Griebel, Park e Neubert (2014) declaram que iniciar uma atividade econômica que reflita os valores religiosos é demonstrar a autenticidade da própria fé, uma vez que é possível exprimi-la em todas as partes da vida, inclusive no trabalho. Assim, o empreendedorismo permite que os empreendedores executem seu trabalho de forma a refletir seus valores religiosos, reinterpretando o significado do trabalho em termos religiosos.

Drakopoulou-Dodd e Seaman (1998) dedicaram-se ao estudo de três tipos de interação entre religião e empreendedorismo, buscando compreender tal relação. O primeiro tipo, que envolve sociedade, religião e empreendedorismo, considera que a religião forma sistemas de significados a nível social afetando o nível e a natureza do empreendedorismo em uma sociedade, a medida que se mostra favorável à atividade econômica, à criação e ao crescimento de novas empresas, contribuindo, positivamente, para o empreendedorismo (CARSWELL; ROLLAND, 2004, 2007; DRAKOPOULOU-DODD; SEAMAN, 1998).

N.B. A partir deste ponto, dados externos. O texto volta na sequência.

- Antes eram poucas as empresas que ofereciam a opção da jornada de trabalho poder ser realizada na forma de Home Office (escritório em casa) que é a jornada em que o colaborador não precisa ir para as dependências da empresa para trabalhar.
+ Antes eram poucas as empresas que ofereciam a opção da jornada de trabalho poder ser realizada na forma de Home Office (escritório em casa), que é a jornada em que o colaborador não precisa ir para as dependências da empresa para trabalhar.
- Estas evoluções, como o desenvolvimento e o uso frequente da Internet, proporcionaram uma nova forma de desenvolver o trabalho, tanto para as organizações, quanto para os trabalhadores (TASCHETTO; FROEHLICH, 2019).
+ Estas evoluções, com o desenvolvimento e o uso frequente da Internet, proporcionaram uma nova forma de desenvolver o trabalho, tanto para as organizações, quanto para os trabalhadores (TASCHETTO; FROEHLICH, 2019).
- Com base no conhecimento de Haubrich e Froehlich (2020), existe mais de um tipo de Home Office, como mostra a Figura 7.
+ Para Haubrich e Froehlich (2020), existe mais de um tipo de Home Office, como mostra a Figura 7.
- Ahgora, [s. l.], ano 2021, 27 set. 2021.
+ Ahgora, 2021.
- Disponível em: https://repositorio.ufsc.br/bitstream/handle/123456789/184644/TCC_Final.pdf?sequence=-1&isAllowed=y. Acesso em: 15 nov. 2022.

O segundo tipo, que compreende fé individual, religião e empreendedorismo, concebe que a religião exerce um domínio sobre a fé do indivíduo e sua prática suscita efeitos sobre as convicções do empreendedor, utilizando redes pessoais e profissionais dentro de sua religião (DRAKOPOULOU-DODD; SEAMAN, 1998). Griebel, Park e Neubert (2014) apontam que estudos mais recentes postulam que o empreendedorismo é fomentado por valores pessoais internos, como a fé.

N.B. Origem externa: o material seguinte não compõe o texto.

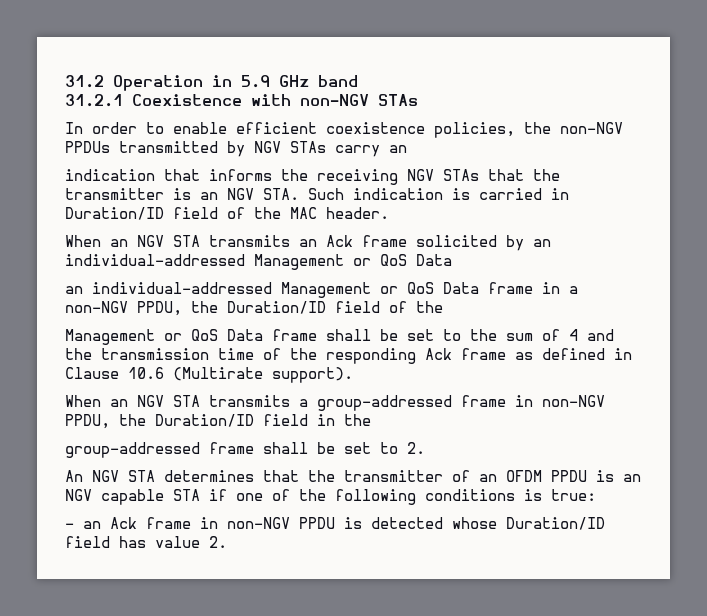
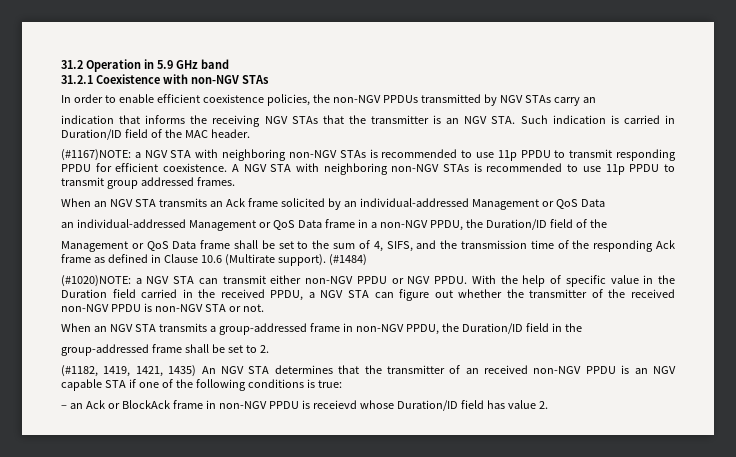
+ (#1167)NOTE: a NGV STA with neighboring non-NGV STAs is recommended to use 11p PPDU to transmit responding PPDU for efficient coexistence. A NGV STA with neighboring non-NGV STAs is recommended to use 11p PPDU to transmit group addressed frames.
- Management or QoS Data frame shall be set to the sum of 4 and the transmission time of the responding Ack frame as defined in Clause 10.6 (Multirate support).
+ Management or QoS Data frame shall be set to the sum of 4, SIFS, and the transmission time of the responding Ack frame as defined in Clause 10.6 (Multirate support). (#1484)
+ (#1020)NOTE: a NGV STA can transmit either non-NGV PPDU or NGV PPDU. With the help of specific value in the Duration field carried in the received PPDU, a NGV STA can figure out whether the transmitter of the received non-NGV PPDU is non-NGV STA or not.
- An NGV STA determines that the transmitter of an OFDM PPDU is an NGV capable STA if one of the following conditions is true:
+ (#1182, 1419, 1421, 1435) An NGV STA determines that the transmitter of an received non-NGV PPDU is an NGV capable STA if one of the following conditions is true:
- – an Ack frame in non-NGV PPDU is detected whose Duration/ID field has value 2.
+ – an Ack or BlockAck frame in non-NGV PPDU is receievd whose Duration/ID field has value 2.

A terceira interação entre teoria, religião e empreendedorismo, busca identificar qual teoria, no campo do empreendedorismo, a religião procura se aproximar, posto que costuma ser analisada sob a ótica Weberiana (CARSWELL; ROLLAND, 2007;

DRAKOPOULOU-DODD; SEAMAN, 1998), devido a ligação entre a ética protestante e o crescimento econômico, que favoreceu o ciclo de poupança-investimento, posto que valorizava a economia e o trabalho árduo (DENEULIN; RAKODI, 2011).

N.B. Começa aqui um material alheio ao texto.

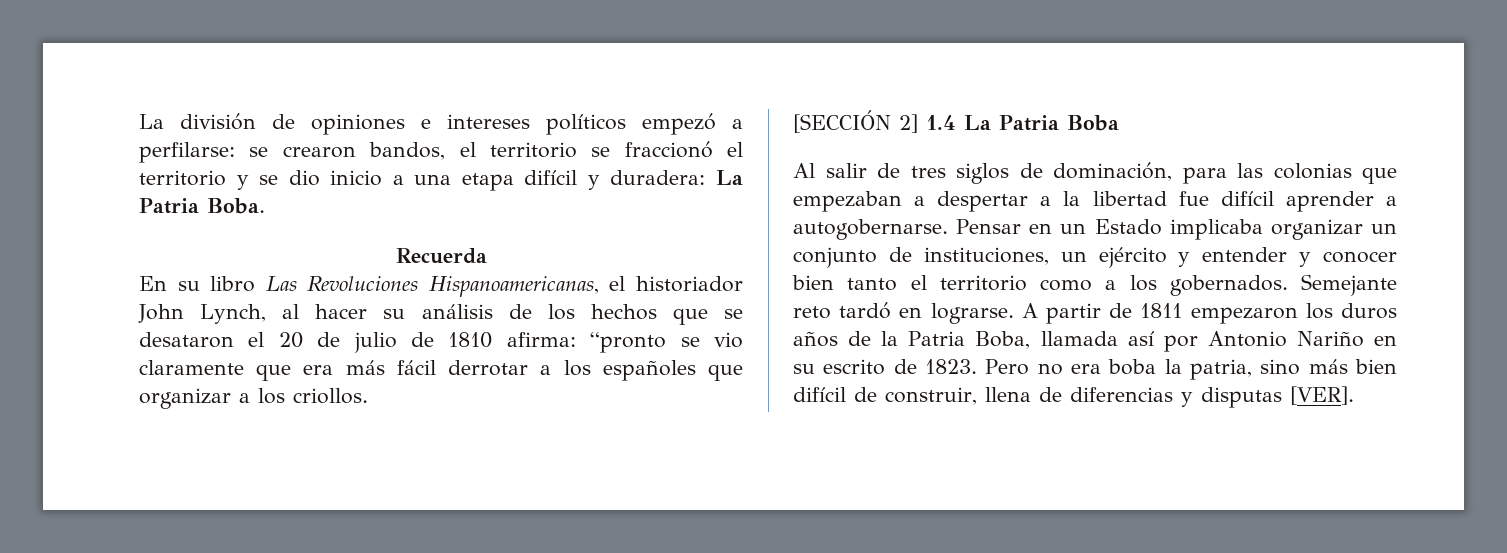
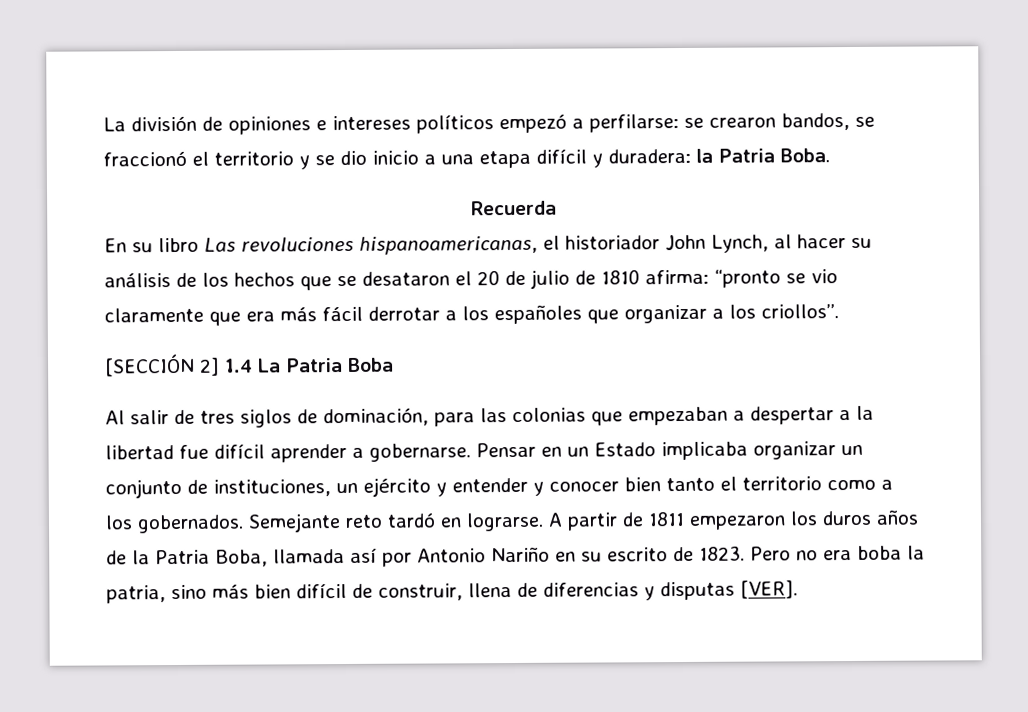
- La división de opiniones e intereses políticos empezó a perfilarse: se crearon bandos, el territorio se fraccionó el territorio y se dio inicio a una etapa difícil y duradera: La Patria Boba.
+ La división de opiniones e intereses políticos empezó a perfilarse: se crearon bandos, se fraccionó el territorio y se dio inicio a una etapa difícil y duradera: la Patria Boba.
- En su libro Las Revoluciones Hispanoamericanas, el historiador John Lynch, al hacer su análisis de los hechos que se desataron el 20 de julio de 1810 afirma: “pronto se vio claramente que era más fácil derrotar a los españoles que organizar a los criollos.
+ En su libro Las revoluciones hispanoamericanas, el historiador John Lynch, al hacer su análisis de los hechos que se desataron el 20 de julio de 1810 afirma: “pronto se vio claramente que era más fácil derrotar a los españoles que organizar a los criollos”.
- Al salir de tres siglos de dominación, para las colonias que empezaban a despertar a la libertad fue difícil aprender a autogobernarse.
+ Al salir de tres siglos de dominación, para las colonias que empezaban a despertar a la libertad fue difícil aprender a gobernarse.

Tracey (2012) destaca que foi conferida importância às crenças e às práticas religiosas na formação das organizações contemporâneas, nas últimas décadas, devido a fatos sociopolíticos como: advento do conservadorismo religioso, movimento evangélico nos EUA e de formas militantes do Islã e seu conflito com o Ocidente, expansão do pentecostalismo na África, América Latina e grandes extensões da Ásia, além dos efeitos da religião no comércio, como o desenvolvimento do fair trade, empresas e movimentos de negócios sociais.

Drakopoulou-Dodd e Gotsis (2007) argumentam que embora não se tenha indícios empíricos que comprovem o vínculo direto entre crenças religiosas, práticas do indivíduo e intenção empreendedora, é provável que mensagens e símbolos religiosos, componentes do contexto cultural, motivem o indivíduo a se tornar um empreendedor, a expandir metas de vidas que tragam recompensas sociais e/ou materiais.

Henley (2016) questiona o quanto a religião é relevante para o estudo das organizações e do empreendedorismo. Esse autor sugere a aplicação da Teoria do Comportamento Planejado, para identificar quais preditores da intenção empreendedora são influenciados pela religião, e ressalta que os resultados das investigações envolvendo as crenças religiosas e a atividade econômica são disformes entre os países, devido à complexidade da relação entre a religião e os indicadores de desenvolvimento socioeconômicos.

Diante do exposto, infere-se que a temática da religião está na interseção entre os campos de estudo de empreendedorismo e estudos organizacionais (BALOG, BAKER; WALKER, 2014, DANA, 2009, HENLEY, 2016), e sendo a orientação religiosa, objeto de estudo desta tese, é indicado que seja salientada a literatura pertinente a essa temática.